ARPAnet was the small network of individual computers connected by leased lines that marked the beginning of today's global data networks. Being an experimental network mainly serving the purpose to test the feasibility of wide area networks, the possibility of remote computing, it was created for resource sharing between research institutions, not for messaging services like E-mail. Although research was sponsored by US military, ARPAnet was not designed for directly martial use but to support military-related research.

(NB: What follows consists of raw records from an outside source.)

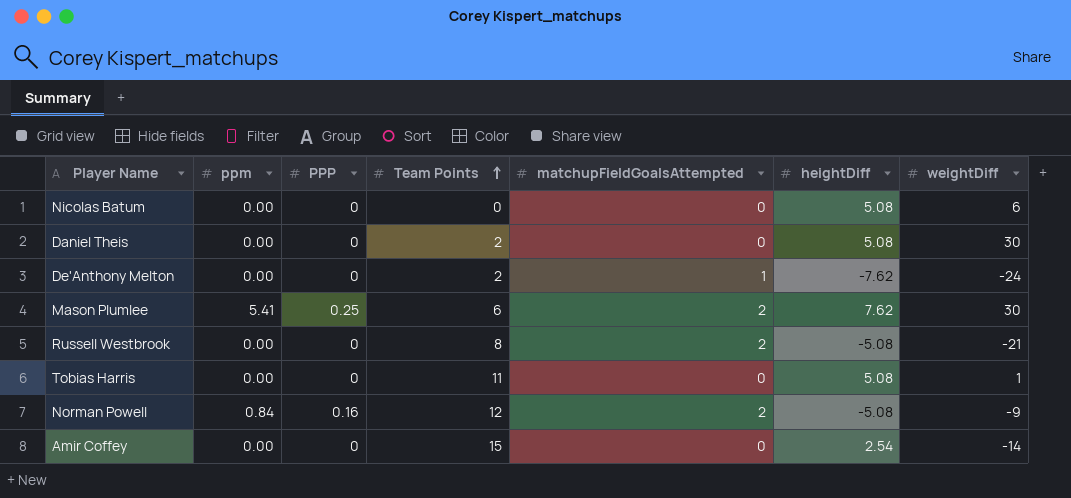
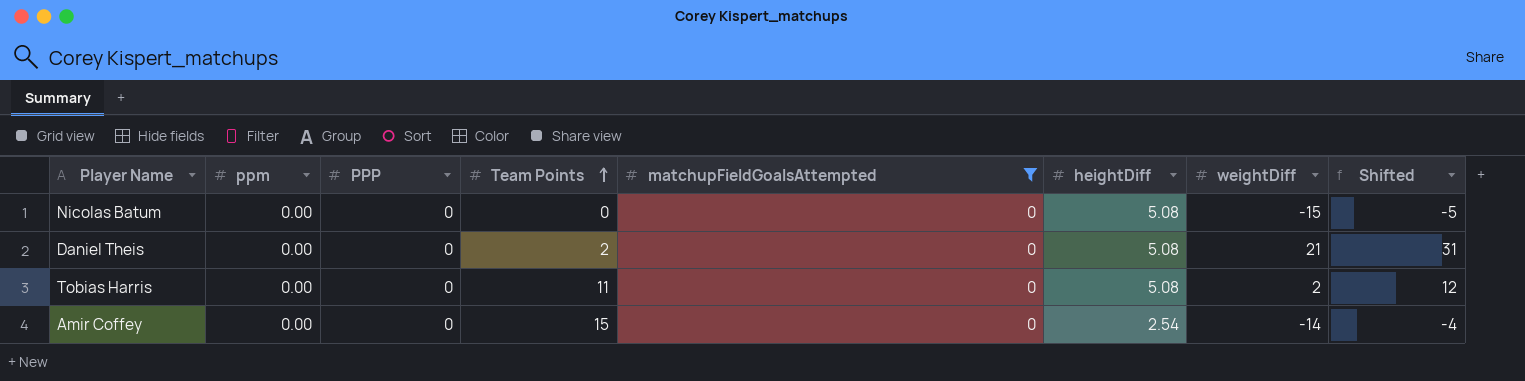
filter: none -> matchupFieldGoalsAttempted = 0
column Shifted | formula: none -> [weightDiff] + 10
Nicolas Batum | weightDiff: 6 -> -15
Daniel Theis | weightDiff: 30 -> 21
Tobias Harris | weightDiff: 1 -> 2

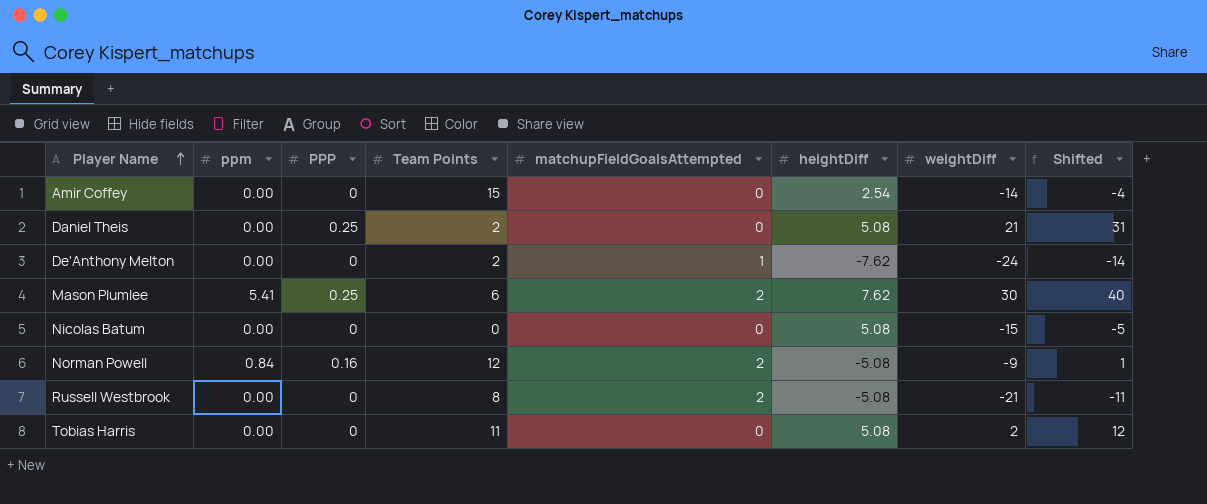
filter: matchupFieldGoalsAttempted = 0 -> none
row order: Team Points ascending -> Player Name ascending
Daniel Theis | PPP: 0 -> 0.25

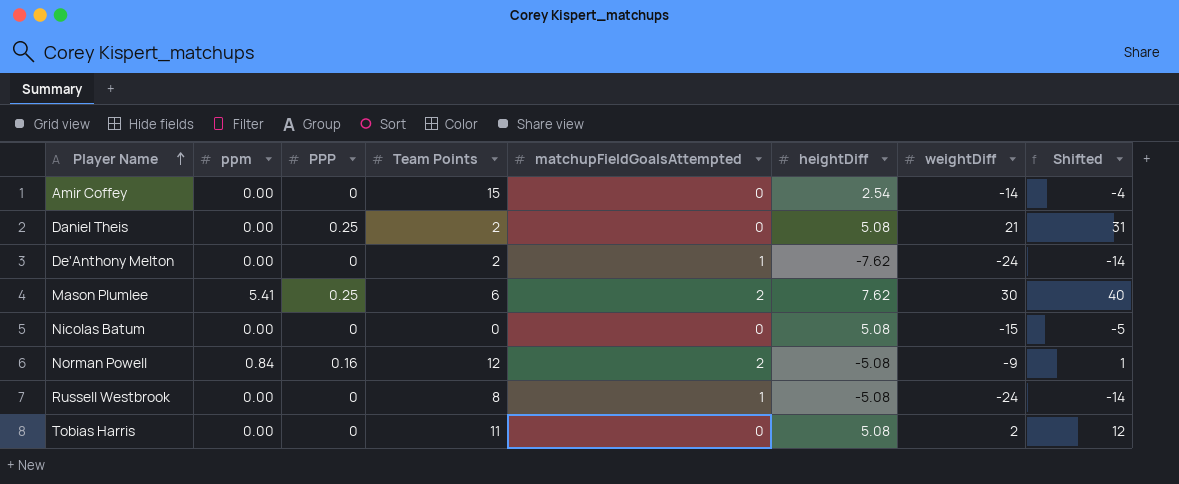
Russell Westbrook | matchupFieldGoalsAttempted: 2 -> 1
Russell Westbrook | weightDiff: -21 -> -24
Russell Westbrook | Shifted: -11 -> -14

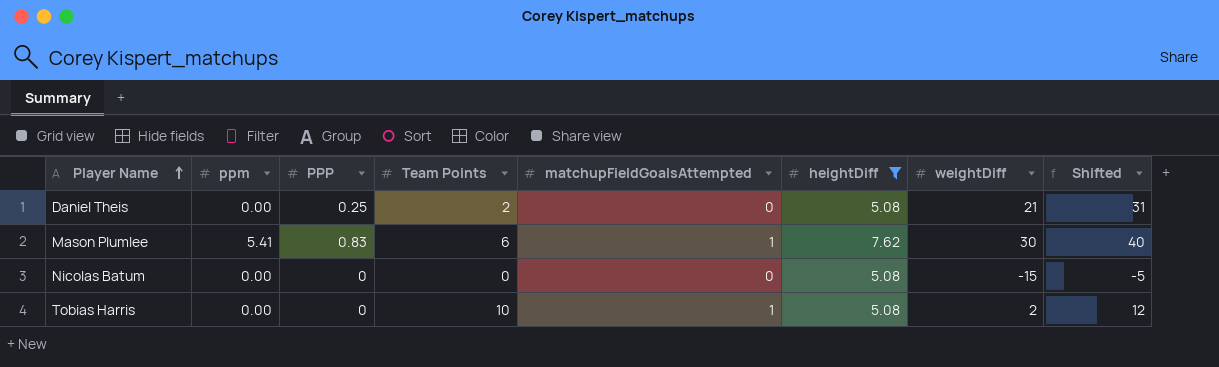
filter: none -> heightDiff >= 5.08
Mason Plumlee | PPP: 0.25 -> 0.83
Mason Plumlee | matchupFieldGoalsAttempted: 2 -> 1
Tobias Harris | Team Points: 11 -> 10
Tobias Harris | matchupFieldGoalsAttempted: 0 -> 1

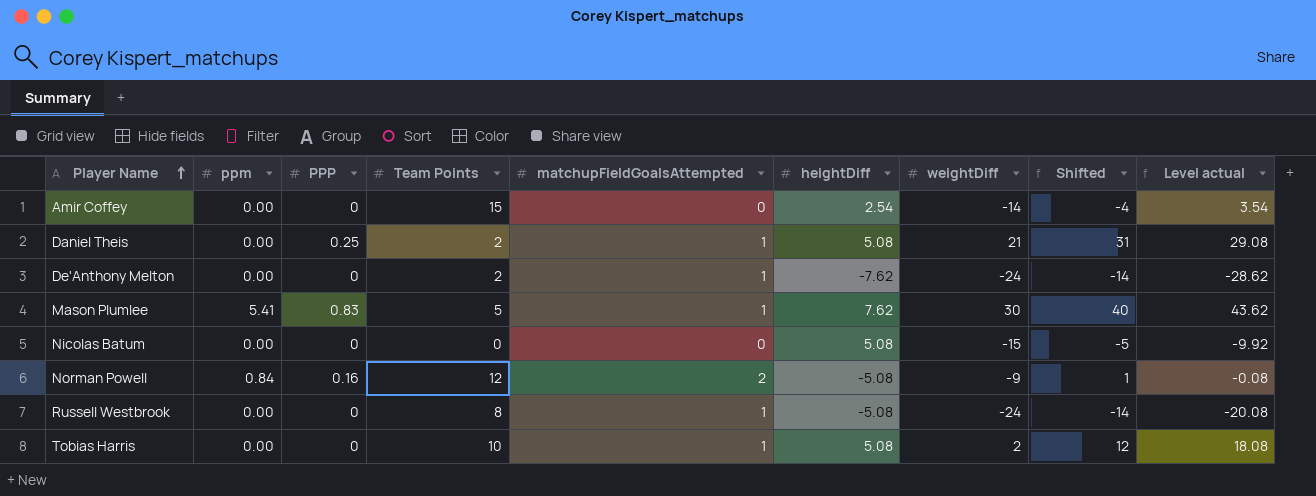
filter: heightDiff >= 5.08 -> none
column Level actual | formula: none -> [Team Points] + [matchupFieldGoalsAttempted] + [heightDiff] + [weightDiff]
Daniel Theis | matchupFieldGoalsAttempted: 0 -> 1
Mason Plumlee | Team Points: 6 -> 5

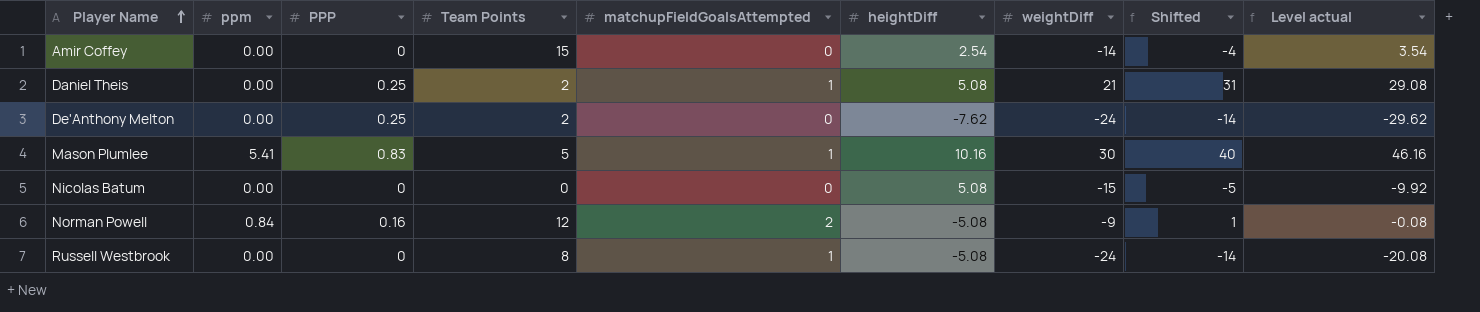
row Tobias Harris: 0.00 | 0 | 10 | 1 | 5.08 | 2 | 12 | 18.08 -> none
De'Anthony Melton | PPP: 0 -> 0.25
De'Anthony Melton | matchupFieldGoalsAttempted: 1 -> 0
De'Anthony Melton | Level actual: -28.62 -> -29.62
Mason Plumlee | heightDiff: 7.62 -> 10.16
Mason Plumlee | Level actual: 43.62 -> 46.16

In 1969 ARPANET went online and links the first two computers, one of them located at the University of California, Los Angeles, the other at the Stanford Research Institute.

But ARPAnet has not become widely accepted before it was demonstrated in action to a public of computer experts at the First International Conference on Computers and Communication in Washington, D. C. in 1972.

Before it was decommissioned in 1990, NSFnet, a network of scientific and academic computers funded by the National Science Foundation, and a separate new military network went online in 1986. In 1988 the first private Internet service providers offered a general public access to NSFnet. Beginning in 1995, after having become the backbone of the Internet in the USA, NSFnet was turned over to a consortium of commercial backbone providers. This and the launch of the World Wide Web added to the success of the global data network we call the Net.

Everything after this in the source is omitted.